═════ Available records ═════

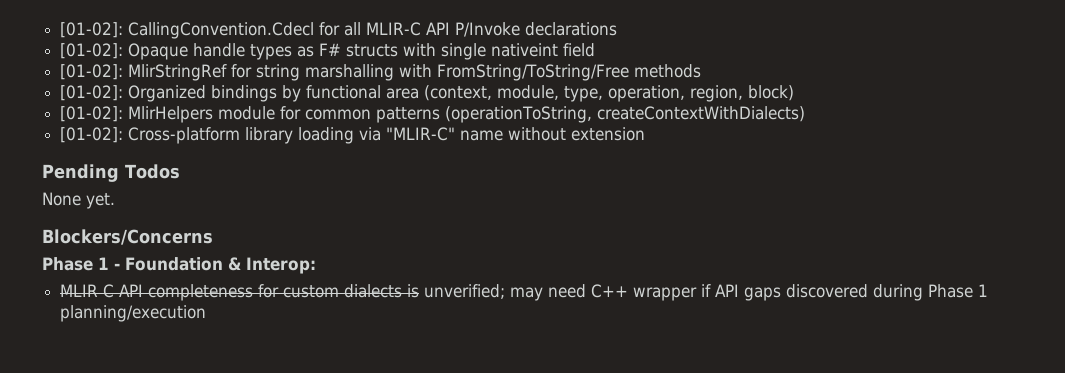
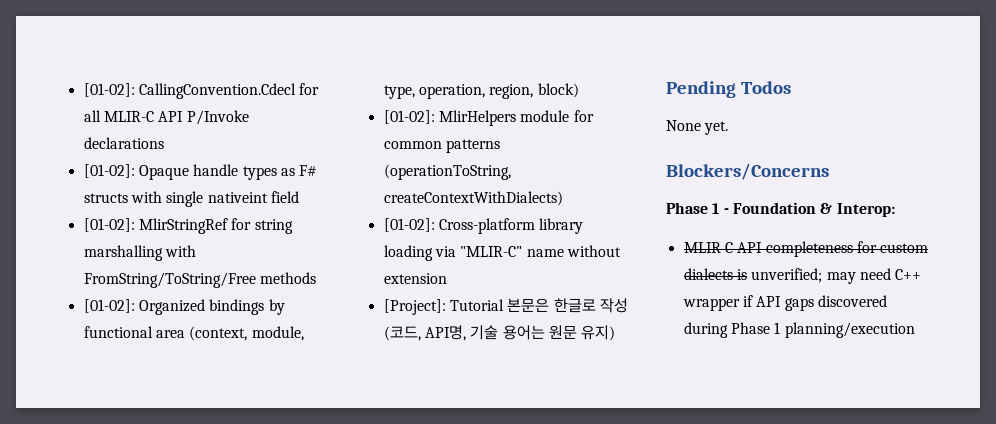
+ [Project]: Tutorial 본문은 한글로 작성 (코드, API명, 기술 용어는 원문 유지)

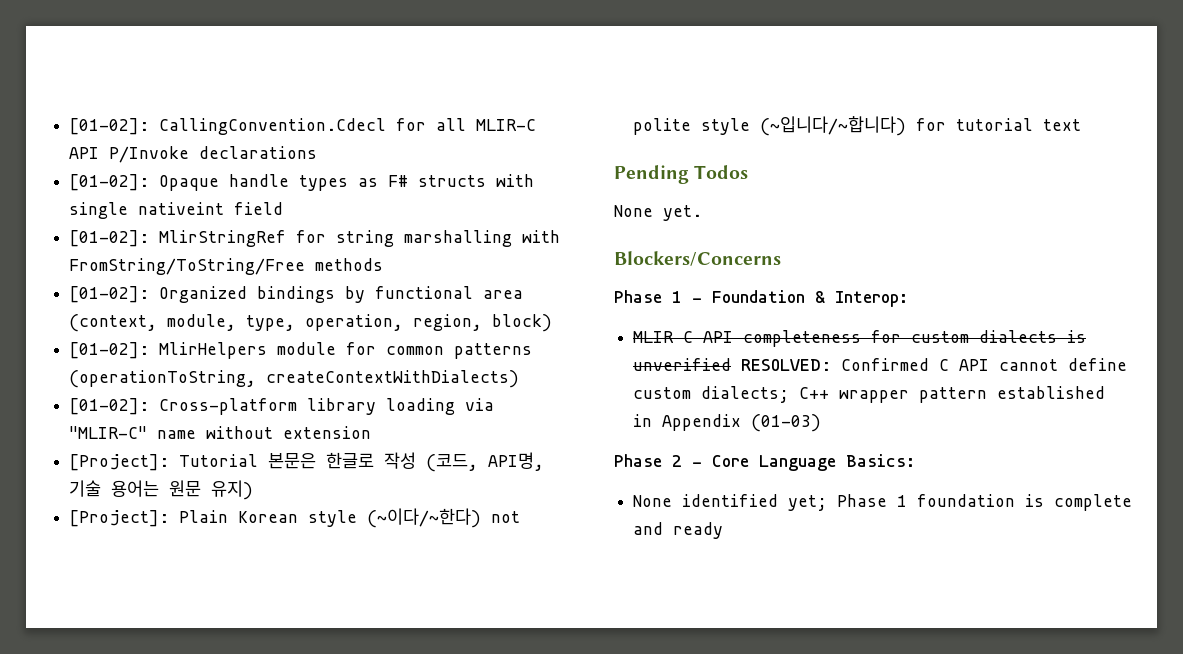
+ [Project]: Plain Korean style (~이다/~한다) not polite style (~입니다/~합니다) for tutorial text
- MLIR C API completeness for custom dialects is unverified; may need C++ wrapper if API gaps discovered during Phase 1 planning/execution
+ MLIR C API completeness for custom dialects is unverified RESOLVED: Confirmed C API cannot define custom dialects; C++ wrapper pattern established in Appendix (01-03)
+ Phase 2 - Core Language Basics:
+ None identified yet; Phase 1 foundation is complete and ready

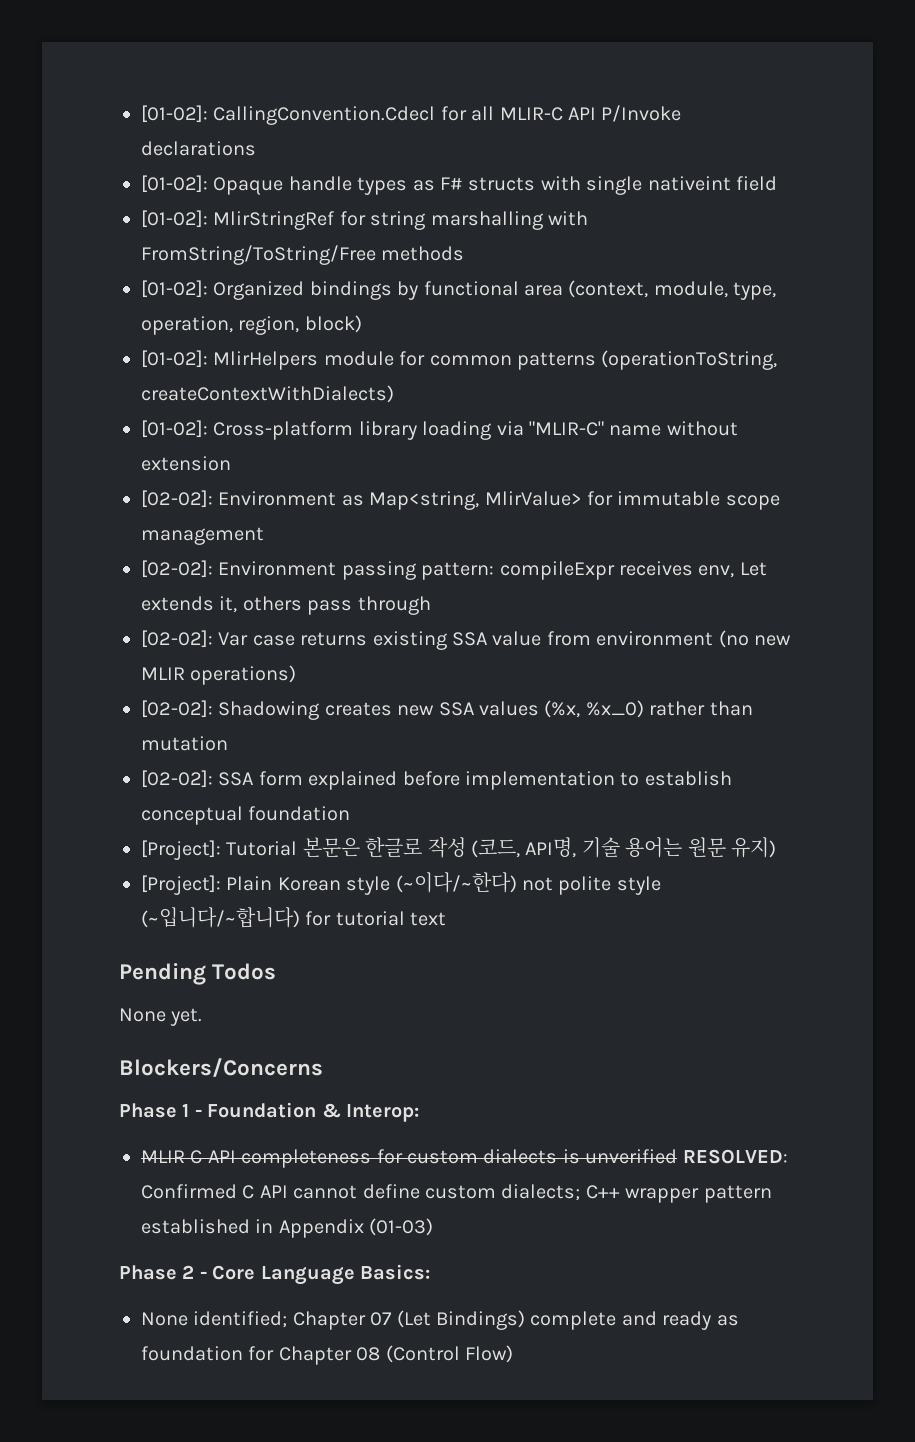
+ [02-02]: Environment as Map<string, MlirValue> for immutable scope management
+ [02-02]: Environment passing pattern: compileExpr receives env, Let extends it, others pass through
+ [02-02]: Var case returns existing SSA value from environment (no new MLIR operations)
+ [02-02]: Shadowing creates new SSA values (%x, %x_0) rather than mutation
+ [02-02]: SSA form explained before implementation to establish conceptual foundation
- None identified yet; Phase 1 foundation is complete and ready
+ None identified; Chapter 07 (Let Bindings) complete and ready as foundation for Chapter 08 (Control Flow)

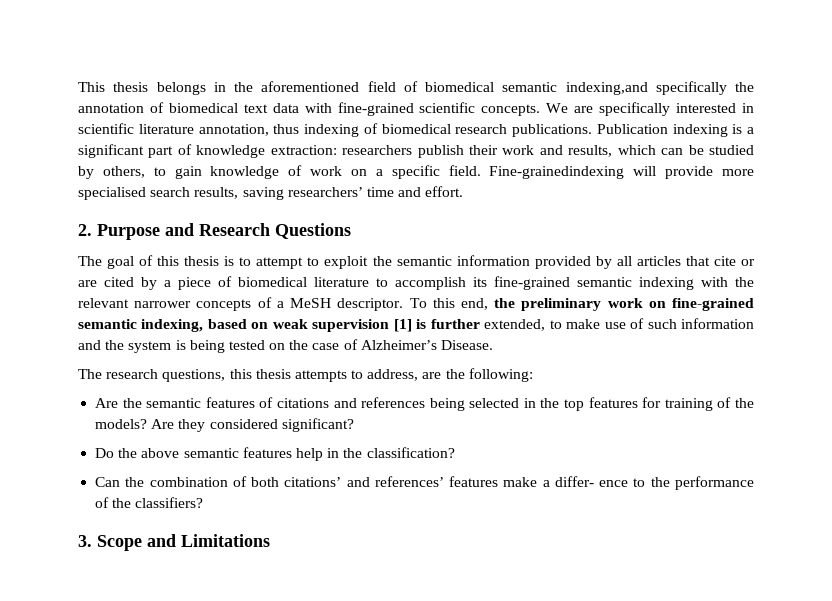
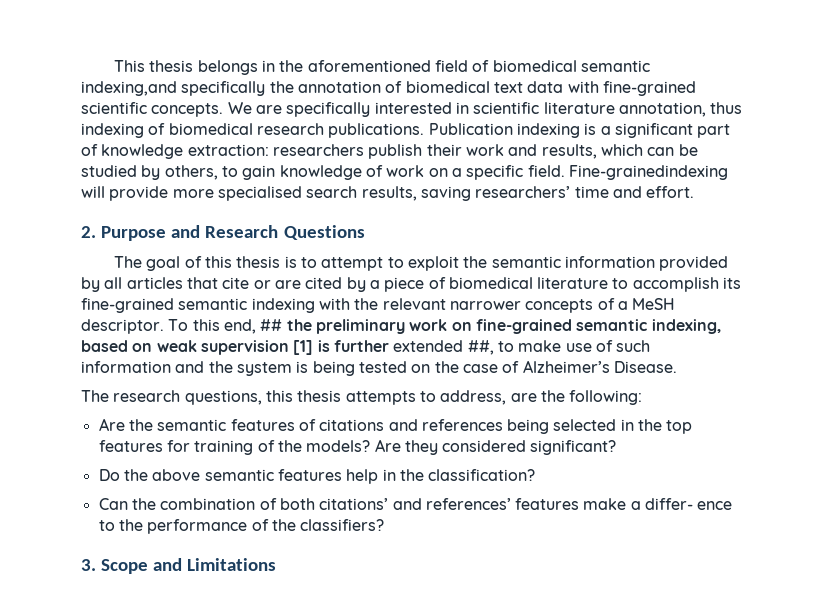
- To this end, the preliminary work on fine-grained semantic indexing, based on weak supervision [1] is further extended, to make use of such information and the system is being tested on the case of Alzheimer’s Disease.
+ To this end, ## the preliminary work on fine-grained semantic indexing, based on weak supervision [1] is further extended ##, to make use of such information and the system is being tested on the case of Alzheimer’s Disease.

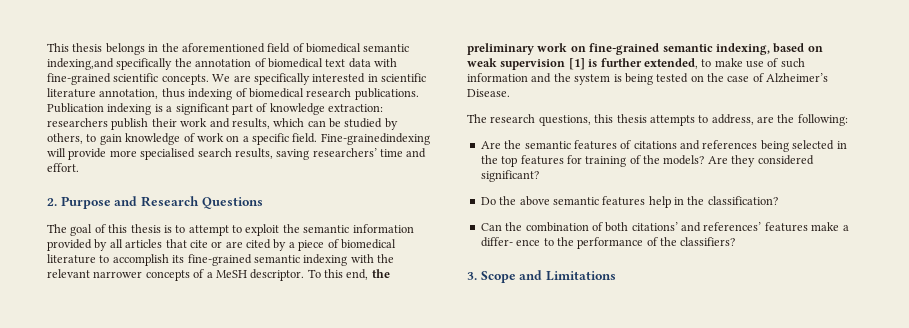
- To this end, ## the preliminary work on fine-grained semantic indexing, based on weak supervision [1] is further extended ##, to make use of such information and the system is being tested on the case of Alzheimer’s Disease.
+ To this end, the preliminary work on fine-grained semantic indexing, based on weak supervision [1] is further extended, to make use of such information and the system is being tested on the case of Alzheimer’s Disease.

═════
═════ Available records ═════

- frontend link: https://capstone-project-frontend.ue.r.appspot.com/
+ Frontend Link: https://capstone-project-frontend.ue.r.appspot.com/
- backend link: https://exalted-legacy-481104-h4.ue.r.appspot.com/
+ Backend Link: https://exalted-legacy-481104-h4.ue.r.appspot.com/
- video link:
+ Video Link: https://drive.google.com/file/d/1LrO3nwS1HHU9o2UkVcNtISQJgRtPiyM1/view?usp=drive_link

═════

From the line that has "immutable scope management" through the line that has "08 (Control Flow)", copy every line exactly as it appears above, and leave out all others.

+ [02-02]: Environment as Map<string, MlirValue> for immutable scope management
+ [02-02]: Environment passing pattern: compileExpr receives env, Let extends it, others pass through
+ [02-02]: Var case returns existing SSA value from environment (no new MLIR operations)
+ [02-02]: Shadowing creates new SSA values (%x, %x_0) rather than mutation
+ [02-02]: SSA form explained before implementation to establish conceptual foundation
- None identified yet; Phase 1 foundation is complete and ready
+ None identified; Chapter 07 (Let Bindings) complete and ready as foundation for Chapter 08 (Control Flow)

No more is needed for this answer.